Tales of smashed car windows, children told to go home, a surge in citizenship inquiries, a mosque which cancelled Eid prayers for hundreds out of fear, and a patient in a doctor’s surgery telling her Asian GP to leave the country.
Some may be classified as hate incidents rather than crimes. They maybe considered low level but still symptomatic of communities becoming polarised. They brought some 40-50 worried community representatives for an emergency meeting at the Polish centre on the edge of the self declared city of sanctuary, Birmingham. They are people at the sharp end, the ones who reach out to migrants communities. There’s a man from the Hungarian community, another from the Bosnian area, a Slovakian nurse, and a woman from the citizens advice bureau.
‘The fear is real, the tension is real”, says one East European.
“I’ve had many inquiries from families asking the question is it safe. They want to know if they should be making plans to go. We don’t have an answer”.
They are part of a network, spread across Birmingham, looking after many of the EU citizens, and refugees who came to work, marry, and educate their children. And sitting among them is a West Midlands police sergeant, who’s responsible for the community links, anti social behaviour and hate crime.
He reassures the audience that in the West Midlands, where the majority voted leave, there’s been no spike in hate crime…that figures for the week before June 24th were no different to the week after.
He then goes on to explain there are 57 hate crime reporting centres dotted across the UK’s second largest city. On the surface it’s impressive but then one representative points out that many no longer function. It’s an old list and some of the centres have changed hands and the new arrivals are not even aware of the role in recording complaints of abuse. One begins to questions whether the police really know what’s going on in the neighbourhoods. A woman from Handsworth then makes the point that all the police community support officers in her area have gone so there’s no one to go to report incidents of racial malevolence.

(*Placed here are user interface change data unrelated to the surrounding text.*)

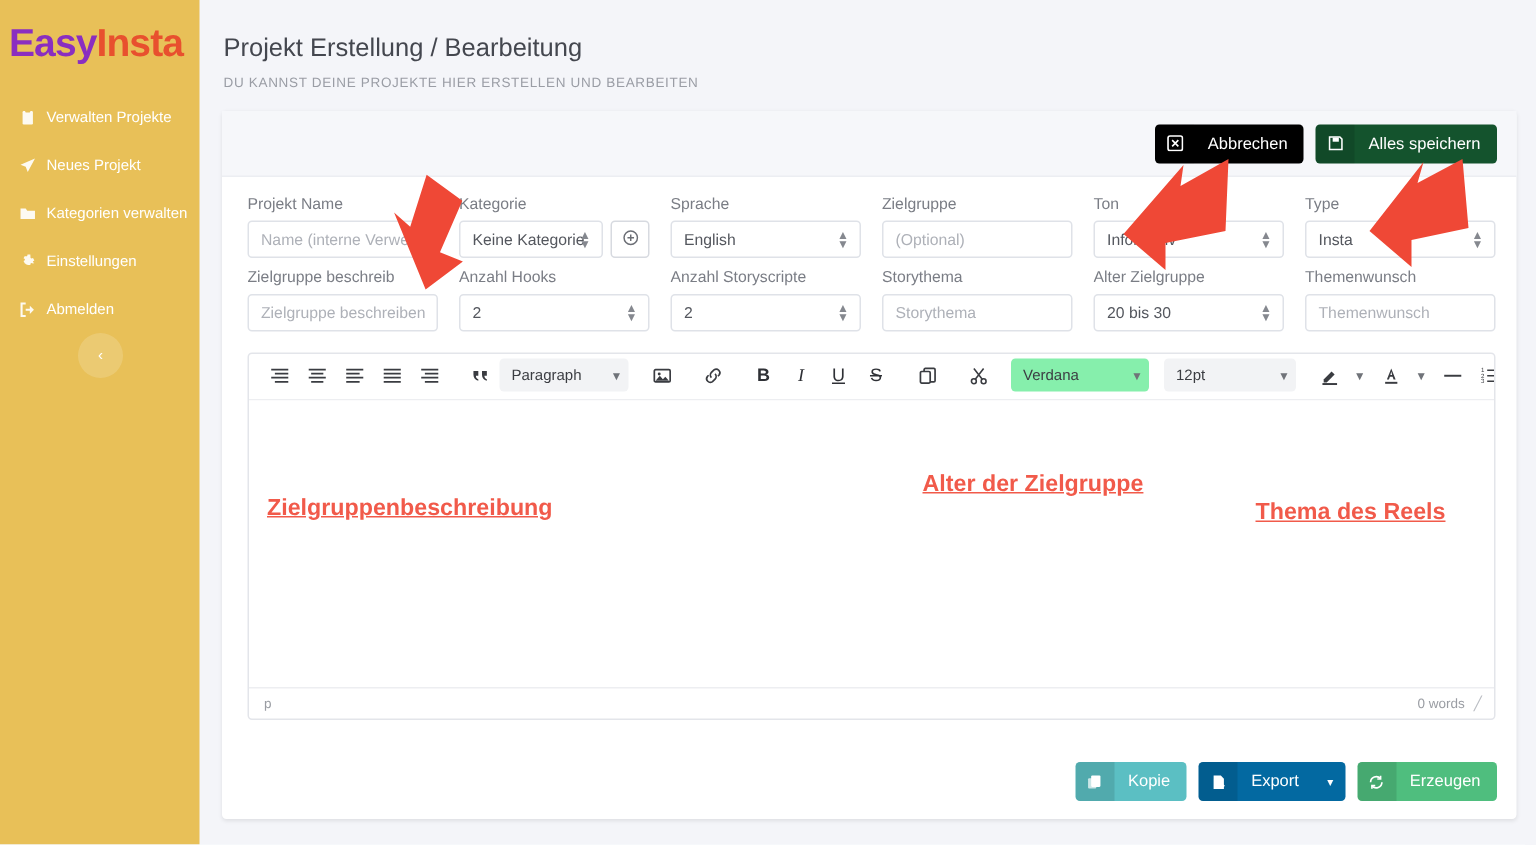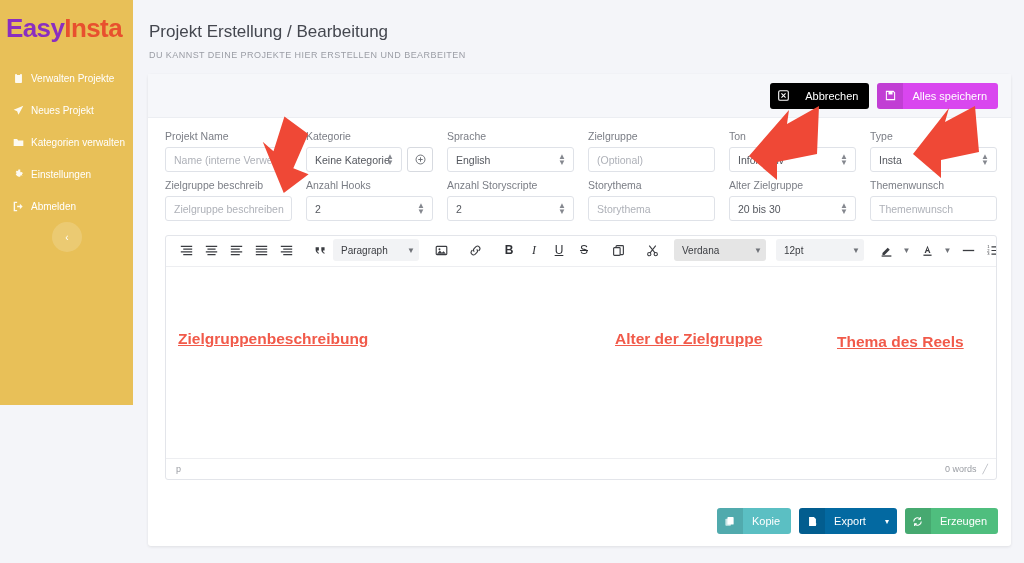"EasyInsta" .sidebar { height: 405px -> 563px }
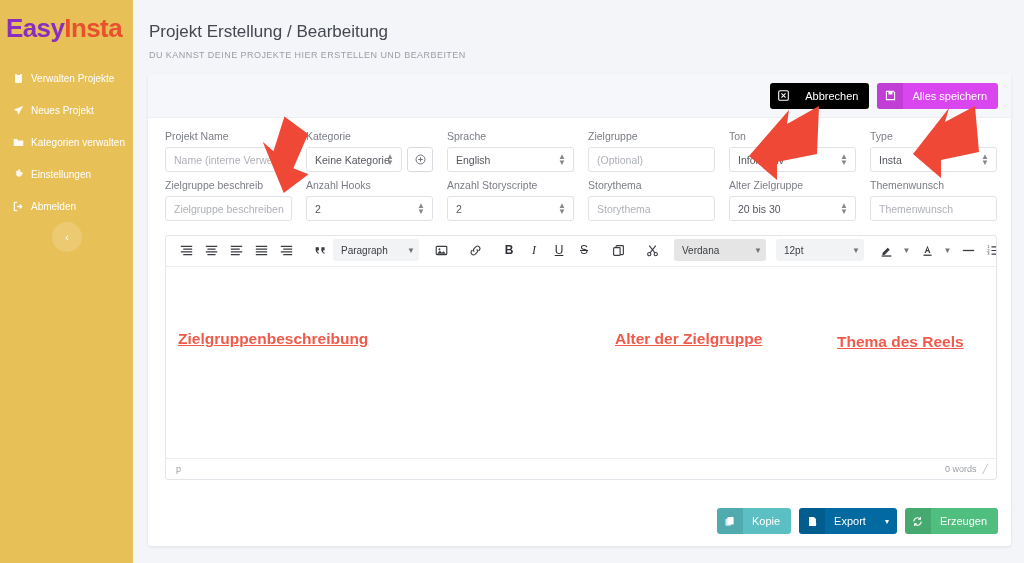"Alles speichern" .btn-save { background: #d946ef -> #14532d }
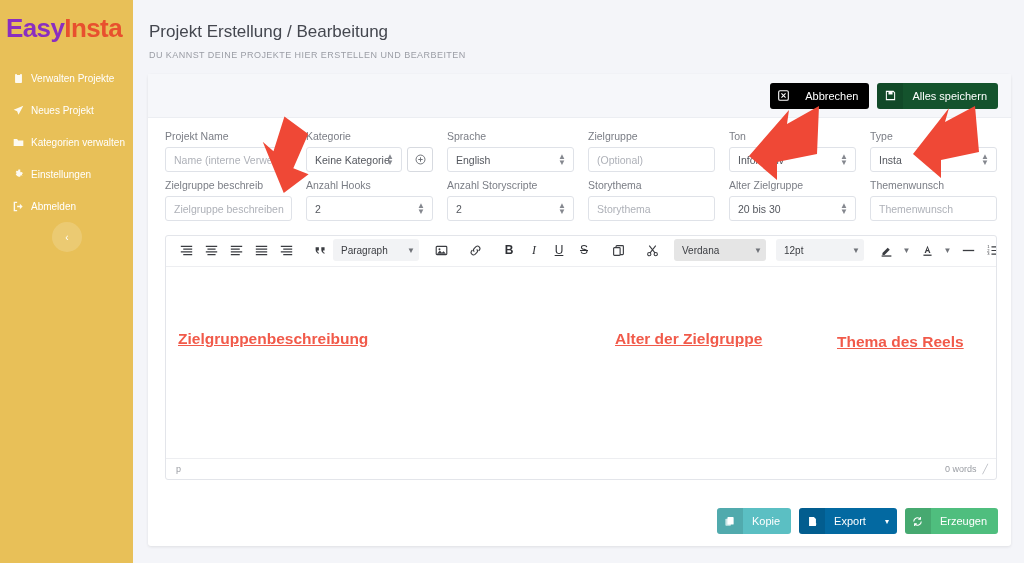"Verdana" div.tbsel { background: #e5e5e5 -> #86efac }
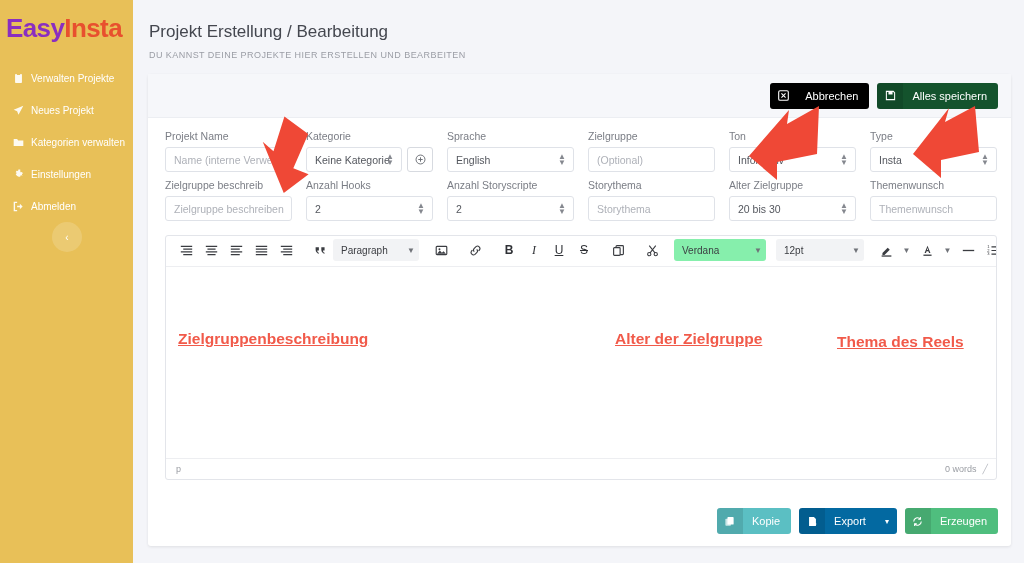"Alter der Zielgruppe" div.anno { top: 330px -> 314px }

Today the National Police Chiefs Council reported hate crime across the UK had gone up 46% in the two weeks either side of the Brexit vote, compared to the same period last year. That’s 912 more reported incidents. But is that a true picture?
If the migrant network meeting is anything to go by, there are many who are staying silent or simply don’t know where to go for help.
Nazek Ramadan, from Migrant Voice, which is organising a series of meetings across the UK ‘it’s not just people feeling unwelcome, they are now really scared for their children. This is not acceptable.”